Bacterial blight, which is also known as angular leaf spot, causes water-soaked lesions on cotton bolls. The disease has become more problematic over the past two growing seasons. High rates of defoliation and boll rot were reported in the most affected areas.
“Like we saw last year, there were fields where cotton production hadn’t occurred in many years and bacterial blight showed up to a small degree. How did it get there?” Kemerait said. “One of the possible reasons is that it came in on the seed.”
Kemerait is advising producers to consider planting resistant varieties of cotton. He says farmers can also rotate affected fields away from cotton for at least one season to minimize risk; infected seed is known to spread bacterial blight.

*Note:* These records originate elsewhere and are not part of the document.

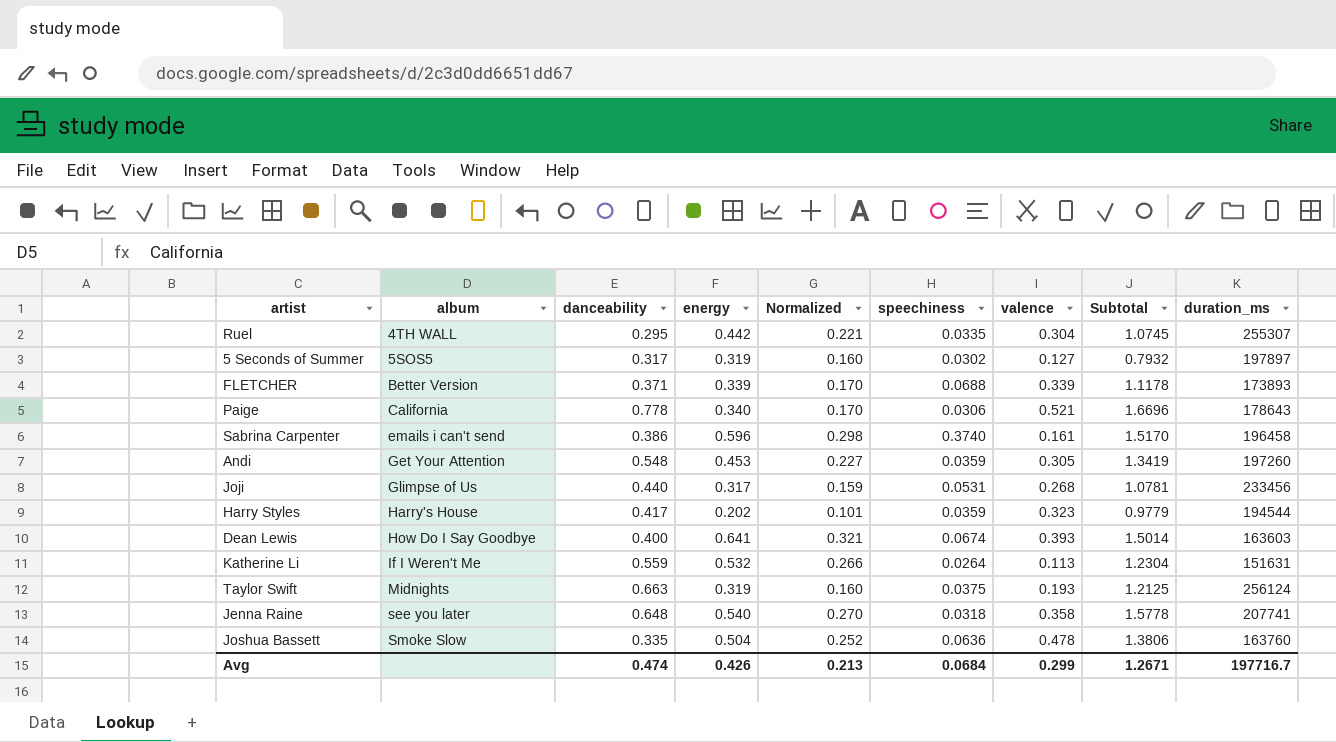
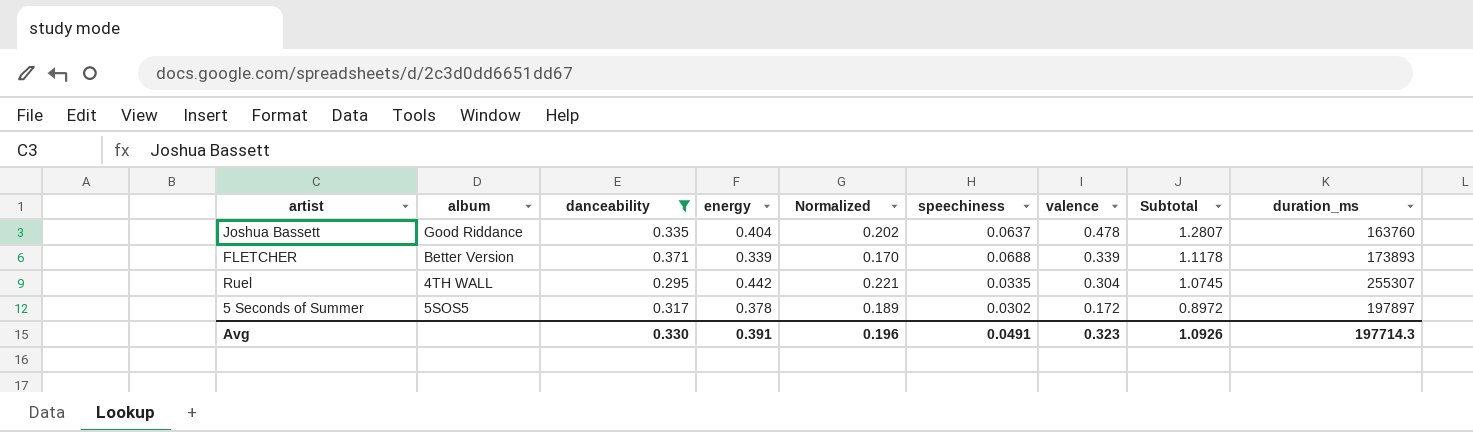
filter: none -> danceability <= 0.371
row order: album ascending -> valence descending
Joshua Bassett | album: Smoke Slow -> Good Riddance
Joshua Bassett | energy: 0.504 -> 0.404
Joshua Bassett | Normalized: 0.252 -> 0.202
Joshua Bassett | speechiness: 0.0636 -> 0.0637
Joshua Bassett | Subtotal: 1.3806 -> 1.2807
5 Seconds of Summer | energy: 0.319 -> 0.378
5 Seconds of Summer | Normalized: 0.160 -> 0.189
5 Seconds of Summer | valence: 0.127 -> 0.172
5 Seconds of Summer | Subtotal: 0.7932 -> 0.8972
Avg | danceability: 0.474 -> 0.330
Avg | energy: 0.426 -> 0.391
Avg | Normalized: 0.213 -> 0.196
Avg | speechiness: 0.0684 -> 0.0491
Avg | valence: 0.299 -> 0.323
Avg | Subtotal: 1.2671 -> 1.0926
Avg | duration_ms: 197716.7 -> 197714.3

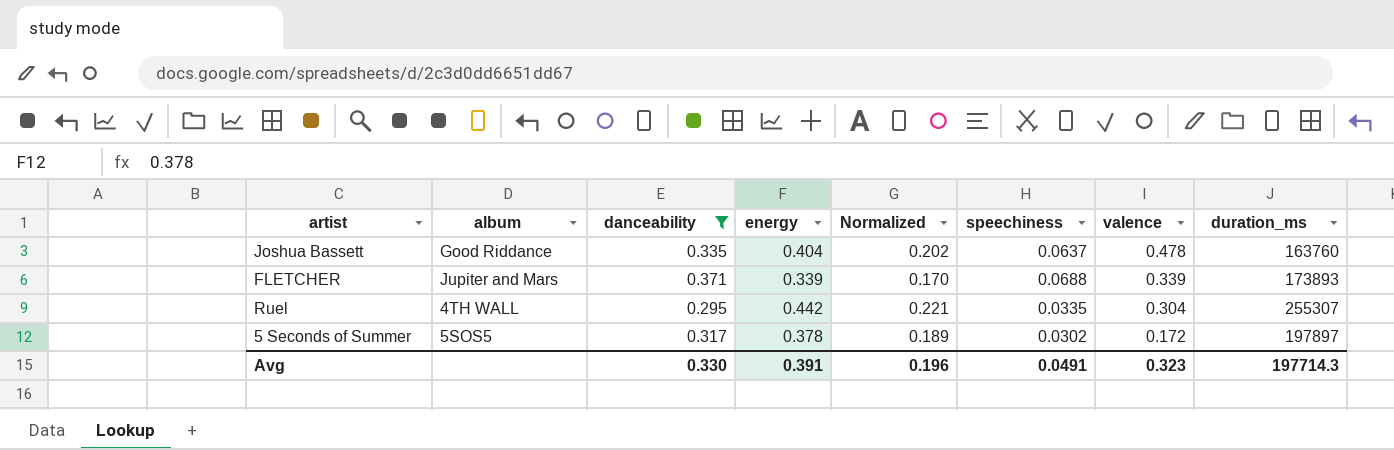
column Subtotal | formula: [danceability] + [energy] + [speechiness] + [valence] -> none
FLETCHER | album: Better Version -> Jupiter and Mars

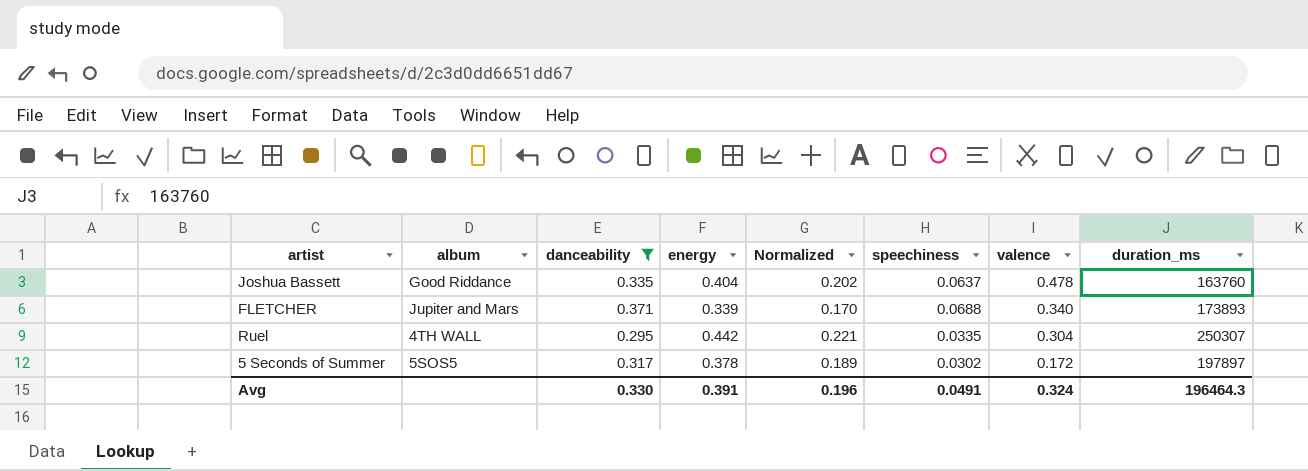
FLETCHER | valence: 0.339 -> 0.340
Ruel | duration_ms: 255307 -> 250307
Avg | valence: 0.323 -> 0.324
Avg | duration_ms: 197714.3 -> 196464.3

“Bacterial blight is very much on the minds of our growers,” Kemerait continued. “In 2016, it was not severe or yield-limiting in most places, but there were some areas, especially in southwest Georgia, where yield losses did occur due to this disease.”
However, bacterial blight is not the only challenge producers face. Root-knot nematodes have also threatened Georgia cotton production. They are known to stunt plant growth. Kemerait advises farmers not to lose sight of other challenges and diseases this growing season.